Angiogenic potential of circulating blood neutrophils in endometrial cancer

Neutrophils play an important role in carcinogenesis, mediating inflammation, immunosuppression and metastasis. A dual role of neutrophils in regulation of angiogenesis has been shown. Endometrial cancer is the most common malignant neoplasm of the female reproductive system. To assess the cellular angiogenic potential, we determined the levels of inflammatory and angiogenic cytokines (VEGF-A, IL-17A, IL-1β, IL-6) in cell lysate of peripheral blood neutrophils in the patients with endometrial cancer, and with uterine myoma (comparison group). Expression of the nuclear factor-kB was determined. In nuclear fraction of neutrophils. The neutrophil-to-lymphocyte ratio (NLR) was assessed in the studied groups.
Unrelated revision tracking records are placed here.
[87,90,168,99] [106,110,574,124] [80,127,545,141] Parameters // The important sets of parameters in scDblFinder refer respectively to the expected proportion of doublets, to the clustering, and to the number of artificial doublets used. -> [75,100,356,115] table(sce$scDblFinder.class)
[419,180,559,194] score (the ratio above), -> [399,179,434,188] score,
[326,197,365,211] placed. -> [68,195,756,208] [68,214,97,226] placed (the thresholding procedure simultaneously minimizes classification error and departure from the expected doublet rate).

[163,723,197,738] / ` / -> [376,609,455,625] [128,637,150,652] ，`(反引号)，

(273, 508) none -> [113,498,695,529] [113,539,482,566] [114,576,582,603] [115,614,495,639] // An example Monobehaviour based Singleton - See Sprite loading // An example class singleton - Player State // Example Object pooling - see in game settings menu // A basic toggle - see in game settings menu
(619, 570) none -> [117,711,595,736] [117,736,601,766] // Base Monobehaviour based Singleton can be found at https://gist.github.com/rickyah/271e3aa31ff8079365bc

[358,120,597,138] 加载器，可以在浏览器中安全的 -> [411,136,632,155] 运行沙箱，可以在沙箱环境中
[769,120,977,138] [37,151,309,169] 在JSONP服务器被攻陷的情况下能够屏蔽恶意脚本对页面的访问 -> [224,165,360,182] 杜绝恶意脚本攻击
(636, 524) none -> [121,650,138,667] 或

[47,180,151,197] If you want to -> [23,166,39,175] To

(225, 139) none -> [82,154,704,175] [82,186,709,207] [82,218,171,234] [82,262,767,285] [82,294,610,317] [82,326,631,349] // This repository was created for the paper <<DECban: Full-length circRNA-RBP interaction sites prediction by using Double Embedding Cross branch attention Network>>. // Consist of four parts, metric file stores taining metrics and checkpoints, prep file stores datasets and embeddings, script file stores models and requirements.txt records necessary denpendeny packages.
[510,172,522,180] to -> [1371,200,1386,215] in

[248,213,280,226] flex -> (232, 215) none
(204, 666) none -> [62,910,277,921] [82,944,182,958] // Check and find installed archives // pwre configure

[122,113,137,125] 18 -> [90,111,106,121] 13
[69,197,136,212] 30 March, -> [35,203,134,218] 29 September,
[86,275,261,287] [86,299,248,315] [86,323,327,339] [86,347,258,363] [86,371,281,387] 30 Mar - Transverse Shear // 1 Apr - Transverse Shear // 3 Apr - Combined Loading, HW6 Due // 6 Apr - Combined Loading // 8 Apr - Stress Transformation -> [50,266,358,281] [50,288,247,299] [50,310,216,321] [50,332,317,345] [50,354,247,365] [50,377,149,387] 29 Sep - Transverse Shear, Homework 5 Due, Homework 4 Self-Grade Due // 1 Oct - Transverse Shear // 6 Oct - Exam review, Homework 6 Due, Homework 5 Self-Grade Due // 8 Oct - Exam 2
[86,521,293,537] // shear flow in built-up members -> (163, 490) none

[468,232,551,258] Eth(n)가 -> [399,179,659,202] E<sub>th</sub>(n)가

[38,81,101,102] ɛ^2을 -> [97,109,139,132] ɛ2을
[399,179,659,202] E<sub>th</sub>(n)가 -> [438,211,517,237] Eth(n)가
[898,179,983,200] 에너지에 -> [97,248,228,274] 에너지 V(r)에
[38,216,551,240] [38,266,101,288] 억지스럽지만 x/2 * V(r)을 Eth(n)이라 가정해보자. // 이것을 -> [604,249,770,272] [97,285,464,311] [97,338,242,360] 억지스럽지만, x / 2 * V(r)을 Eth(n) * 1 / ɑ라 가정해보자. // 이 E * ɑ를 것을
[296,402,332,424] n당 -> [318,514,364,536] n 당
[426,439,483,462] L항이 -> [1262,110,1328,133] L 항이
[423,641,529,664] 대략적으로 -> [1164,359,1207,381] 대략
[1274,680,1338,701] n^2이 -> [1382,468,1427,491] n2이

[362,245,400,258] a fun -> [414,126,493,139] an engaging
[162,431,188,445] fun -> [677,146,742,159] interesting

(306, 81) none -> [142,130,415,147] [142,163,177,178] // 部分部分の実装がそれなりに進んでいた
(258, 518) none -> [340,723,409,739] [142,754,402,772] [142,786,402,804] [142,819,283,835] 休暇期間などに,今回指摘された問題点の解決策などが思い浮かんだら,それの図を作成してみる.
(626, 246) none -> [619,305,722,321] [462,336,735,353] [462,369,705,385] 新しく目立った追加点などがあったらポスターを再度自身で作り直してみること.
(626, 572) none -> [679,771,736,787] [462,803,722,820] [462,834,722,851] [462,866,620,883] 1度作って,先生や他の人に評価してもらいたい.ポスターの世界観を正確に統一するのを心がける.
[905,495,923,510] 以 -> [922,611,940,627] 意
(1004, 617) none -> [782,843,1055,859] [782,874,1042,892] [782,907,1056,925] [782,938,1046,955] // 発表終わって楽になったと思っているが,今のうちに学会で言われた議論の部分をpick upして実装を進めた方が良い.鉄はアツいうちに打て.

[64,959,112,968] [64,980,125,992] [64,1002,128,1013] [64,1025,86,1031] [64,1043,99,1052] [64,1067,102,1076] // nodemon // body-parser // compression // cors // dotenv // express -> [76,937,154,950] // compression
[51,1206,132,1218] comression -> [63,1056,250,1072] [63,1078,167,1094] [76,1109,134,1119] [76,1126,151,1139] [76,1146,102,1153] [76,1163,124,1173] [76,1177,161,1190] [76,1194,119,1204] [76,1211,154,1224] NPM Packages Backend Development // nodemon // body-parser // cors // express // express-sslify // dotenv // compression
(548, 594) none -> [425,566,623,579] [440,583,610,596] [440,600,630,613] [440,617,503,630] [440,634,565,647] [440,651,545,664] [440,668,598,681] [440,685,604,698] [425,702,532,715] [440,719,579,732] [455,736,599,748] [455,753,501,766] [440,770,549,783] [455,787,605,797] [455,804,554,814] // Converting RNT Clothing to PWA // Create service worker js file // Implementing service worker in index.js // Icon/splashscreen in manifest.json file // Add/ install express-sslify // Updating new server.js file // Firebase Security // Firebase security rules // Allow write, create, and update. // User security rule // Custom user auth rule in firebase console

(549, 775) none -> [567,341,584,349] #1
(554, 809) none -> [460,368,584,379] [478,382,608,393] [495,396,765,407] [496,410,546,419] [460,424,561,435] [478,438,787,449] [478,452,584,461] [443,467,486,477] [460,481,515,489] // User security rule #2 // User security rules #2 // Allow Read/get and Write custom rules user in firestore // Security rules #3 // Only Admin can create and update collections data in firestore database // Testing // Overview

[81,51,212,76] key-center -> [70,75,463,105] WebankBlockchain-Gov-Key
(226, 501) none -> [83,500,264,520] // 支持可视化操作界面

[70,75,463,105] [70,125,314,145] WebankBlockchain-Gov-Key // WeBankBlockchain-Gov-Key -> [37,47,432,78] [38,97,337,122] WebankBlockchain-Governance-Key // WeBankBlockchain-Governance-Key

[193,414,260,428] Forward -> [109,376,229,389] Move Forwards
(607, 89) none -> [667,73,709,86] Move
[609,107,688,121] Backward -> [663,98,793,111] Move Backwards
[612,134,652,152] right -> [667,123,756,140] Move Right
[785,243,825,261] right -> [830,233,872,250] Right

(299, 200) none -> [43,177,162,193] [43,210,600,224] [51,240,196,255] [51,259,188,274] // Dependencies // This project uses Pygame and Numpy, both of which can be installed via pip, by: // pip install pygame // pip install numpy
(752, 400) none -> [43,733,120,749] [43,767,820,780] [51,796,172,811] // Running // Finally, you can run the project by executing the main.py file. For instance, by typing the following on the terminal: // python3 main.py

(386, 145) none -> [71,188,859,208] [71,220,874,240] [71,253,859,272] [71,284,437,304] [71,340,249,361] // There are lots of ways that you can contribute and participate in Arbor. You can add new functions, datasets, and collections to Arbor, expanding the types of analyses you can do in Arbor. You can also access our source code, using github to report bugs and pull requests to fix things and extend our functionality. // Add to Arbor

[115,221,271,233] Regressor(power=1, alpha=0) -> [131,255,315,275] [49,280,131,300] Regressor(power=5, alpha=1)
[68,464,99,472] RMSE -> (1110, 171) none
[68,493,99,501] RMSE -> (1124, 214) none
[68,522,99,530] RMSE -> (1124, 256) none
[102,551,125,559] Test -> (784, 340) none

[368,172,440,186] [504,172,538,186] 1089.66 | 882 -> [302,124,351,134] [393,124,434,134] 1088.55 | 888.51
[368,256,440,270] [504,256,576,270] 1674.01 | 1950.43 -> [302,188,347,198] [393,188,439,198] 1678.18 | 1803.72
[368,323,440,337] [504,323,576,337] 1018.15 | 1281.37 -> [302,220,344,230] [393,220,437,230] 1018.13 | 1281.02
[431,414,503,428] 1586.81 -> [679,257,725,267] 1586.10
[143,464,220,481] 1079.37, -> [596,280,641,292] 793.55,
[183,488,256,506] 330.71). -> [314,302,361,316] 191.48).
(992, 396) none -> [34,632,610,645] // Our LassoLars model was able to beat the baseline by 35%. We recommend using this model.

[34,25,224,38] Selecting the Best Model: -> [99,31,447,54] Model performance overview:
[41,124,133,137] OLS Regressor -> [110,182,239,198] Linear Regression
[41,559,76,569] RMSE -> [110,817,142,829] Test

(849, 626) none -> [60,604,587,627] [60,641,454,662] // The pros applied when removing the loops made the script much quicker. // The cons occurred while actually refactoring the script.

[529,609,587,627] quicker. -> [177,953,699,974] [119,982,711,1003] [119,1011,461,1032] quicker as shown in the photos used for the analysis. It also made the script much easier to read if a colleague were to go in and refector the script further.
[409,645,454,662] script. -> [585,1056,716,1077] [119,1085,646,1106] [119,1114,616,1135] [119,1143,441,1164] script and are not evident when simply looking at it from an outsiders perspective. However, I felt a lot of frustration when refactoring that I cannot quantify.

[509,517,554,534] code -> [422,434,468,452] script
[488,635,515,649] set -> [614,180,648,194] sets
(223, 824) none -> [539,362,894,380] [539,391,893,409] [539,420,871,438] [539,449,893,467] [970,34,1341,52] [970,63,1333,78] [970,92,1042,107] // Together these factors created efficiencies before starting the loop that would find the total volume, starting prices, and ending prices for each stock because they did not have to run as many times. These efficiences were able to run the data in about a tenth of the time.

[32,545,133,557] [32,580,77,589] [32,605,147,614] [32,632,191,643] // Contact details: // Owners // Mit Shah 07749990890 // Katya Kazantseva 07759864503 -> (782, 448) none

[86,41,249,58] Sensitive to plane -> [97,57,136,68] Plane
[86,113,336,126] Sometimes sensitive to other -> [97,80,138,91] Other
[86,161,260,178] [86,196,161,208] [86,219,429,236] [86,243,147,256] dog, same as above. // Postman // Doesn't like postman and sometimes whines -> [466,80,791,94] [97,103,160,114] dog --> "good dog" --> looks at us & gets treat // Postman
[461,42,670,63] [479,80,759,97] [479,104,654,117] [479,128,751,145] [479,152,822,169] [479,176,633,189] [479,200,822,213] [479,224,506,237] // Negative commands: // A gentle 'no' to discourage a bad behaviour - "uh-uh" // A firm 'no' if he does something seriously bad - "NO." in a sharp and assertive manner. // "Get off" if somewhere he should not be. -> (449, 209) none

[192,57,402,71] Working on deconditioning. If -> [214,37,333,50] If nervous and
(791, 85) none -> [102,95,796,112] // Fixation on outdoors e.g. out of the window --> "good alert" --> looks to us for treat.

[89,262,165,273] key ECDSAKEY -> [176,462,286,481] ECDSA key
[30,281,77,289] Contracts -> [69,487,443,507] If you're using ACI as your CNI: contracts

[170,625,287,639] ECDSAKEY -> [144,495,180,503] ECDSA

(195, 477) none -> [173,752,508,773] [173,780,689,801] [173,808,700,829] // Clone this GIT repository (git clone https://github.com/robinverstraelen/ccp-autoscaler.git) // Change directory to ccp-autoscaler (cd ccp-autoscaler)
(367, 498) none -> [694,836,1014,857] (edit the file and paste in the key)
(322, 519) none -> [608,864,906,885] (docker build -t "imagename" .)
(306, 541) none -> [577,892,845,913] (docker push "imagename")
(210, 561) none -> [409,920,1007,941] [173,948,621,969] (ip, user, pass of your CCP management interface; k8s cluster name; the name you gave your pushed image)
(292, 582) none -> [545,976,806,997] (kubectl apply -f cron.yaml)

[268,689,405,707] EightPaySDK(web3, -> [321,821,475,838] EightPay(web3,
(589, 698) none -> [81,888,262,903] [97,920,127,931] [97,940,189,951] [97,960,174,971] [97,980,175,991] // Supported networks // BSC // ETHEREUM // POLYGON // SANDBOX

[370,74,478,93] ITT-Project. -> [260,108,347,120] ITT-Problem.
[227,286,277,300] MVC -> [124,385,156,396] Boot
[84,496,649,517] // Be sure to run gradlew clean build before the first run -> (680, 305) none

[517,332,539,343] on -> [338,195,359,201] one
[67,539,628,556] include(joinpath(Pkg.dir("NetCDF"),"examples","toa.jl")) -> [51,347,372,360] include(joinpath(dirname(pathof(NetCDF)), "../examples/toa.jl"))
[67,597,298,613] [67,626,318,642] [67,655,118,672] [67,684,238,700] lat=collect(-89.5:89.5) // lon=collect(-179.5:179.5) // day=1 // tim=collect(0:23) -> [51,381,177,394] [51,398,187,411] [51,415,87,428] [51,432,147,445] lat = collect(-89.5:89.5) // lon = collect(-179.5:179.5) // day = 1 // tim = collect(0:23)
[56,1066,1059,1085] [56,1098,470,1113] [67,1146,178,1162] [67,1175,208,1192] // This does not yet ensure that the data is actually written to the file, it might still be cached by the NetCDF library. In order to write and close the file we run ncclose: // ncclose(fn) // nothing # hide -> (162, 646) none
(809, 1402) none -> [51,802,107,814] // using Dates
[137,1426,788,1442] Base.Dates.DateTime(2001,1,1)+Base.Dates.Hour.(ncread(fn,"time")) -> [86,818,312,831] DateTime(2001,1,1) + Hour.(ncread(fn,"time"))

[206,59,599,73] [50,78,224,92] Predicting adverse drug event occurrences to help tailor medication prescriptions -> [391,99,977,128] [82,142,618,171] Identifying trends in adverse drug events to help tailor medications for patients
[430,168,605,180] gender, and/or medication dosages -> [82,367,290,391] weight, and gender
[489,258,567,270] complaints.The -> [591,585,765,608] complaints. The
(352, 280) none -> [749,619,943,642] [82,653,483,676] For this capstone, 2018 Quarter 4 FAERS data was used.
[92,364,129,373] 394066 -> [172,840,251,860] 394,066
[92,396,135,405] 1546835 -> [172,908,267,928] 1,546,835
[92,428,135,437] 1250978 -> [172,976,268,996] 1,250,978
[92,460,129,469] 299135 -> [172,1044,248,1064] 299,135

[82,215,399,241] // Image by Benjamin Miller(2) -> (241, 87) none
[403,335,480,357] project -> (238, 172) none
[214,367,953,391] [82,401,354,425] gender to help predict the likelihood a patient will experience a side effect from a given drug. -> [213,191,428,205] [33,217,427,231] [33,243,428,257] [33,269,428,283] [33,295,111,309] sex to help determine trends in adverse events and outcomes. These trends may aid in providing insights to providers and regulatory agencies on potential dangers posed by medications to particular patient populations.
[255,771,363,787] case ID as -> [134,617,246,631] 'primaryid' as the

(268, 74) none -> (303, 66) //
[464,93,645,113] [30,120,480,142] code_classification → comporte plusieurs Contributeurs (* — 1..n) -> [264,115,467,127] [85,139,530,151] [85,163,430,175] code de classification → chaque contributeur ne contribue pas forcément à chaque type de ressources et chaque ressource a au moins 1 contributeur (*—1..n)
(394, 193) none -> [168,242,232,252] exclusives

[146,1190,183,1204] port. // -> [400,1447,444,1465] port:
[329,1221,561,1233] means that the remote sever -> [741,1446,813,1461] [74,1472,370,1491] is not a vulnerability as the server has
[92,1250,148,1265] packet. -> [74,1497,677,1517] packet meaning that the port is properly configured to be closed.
Statistical processing of the obtained data was carried out using Statistica 10 software. We have not found any significant changes in NLR in endometrial cancer, compared with controls and the uterine myoma groups. Expression of NF-kB and VEGF was increased as compared to the control for all the studied stages of endometrial cancer and in uterine myoma. There was a change in NF-kB level in neutrophils, depending on the tumor differentiation grade. A regression relationship was found between the content of VEGF and NF-kB in neutrophils. We have found increased IL-1β and IL-6 levels in neutrophils of the uterine myoma patients, and at different stages of endometrial cancer compared with control. The IL-1β level was higher in neutrophils of the patients with intermediate and high tumor grade, compared to low-grade cases. IL-17A expression in the neutrophil lysate was significantly reduced in uterine myoma and at different stages of endometrial cancer, as compared with controls. There was a moderate inverse correlation between the contents of VEGF and IL-6 in neutrophils (r = -0.426, p = 0.001); a remarkable inverse relationship between VEGF and IL-17A (r = -0.615, p < 0.001). The combination of IL-6 and IL-17A levels in the neutrophils lysate (according to the results of multivariate analysis) may be used for the differential diagnosis of endometrial cancer and uterine myoma. Thus, the differences in the expression of inflammatory and angiogenic cytokines included in NF-kB-dependent signaling, may point to acquisition of pro-tumor functions by neutrophils during the endometrial cancer progression.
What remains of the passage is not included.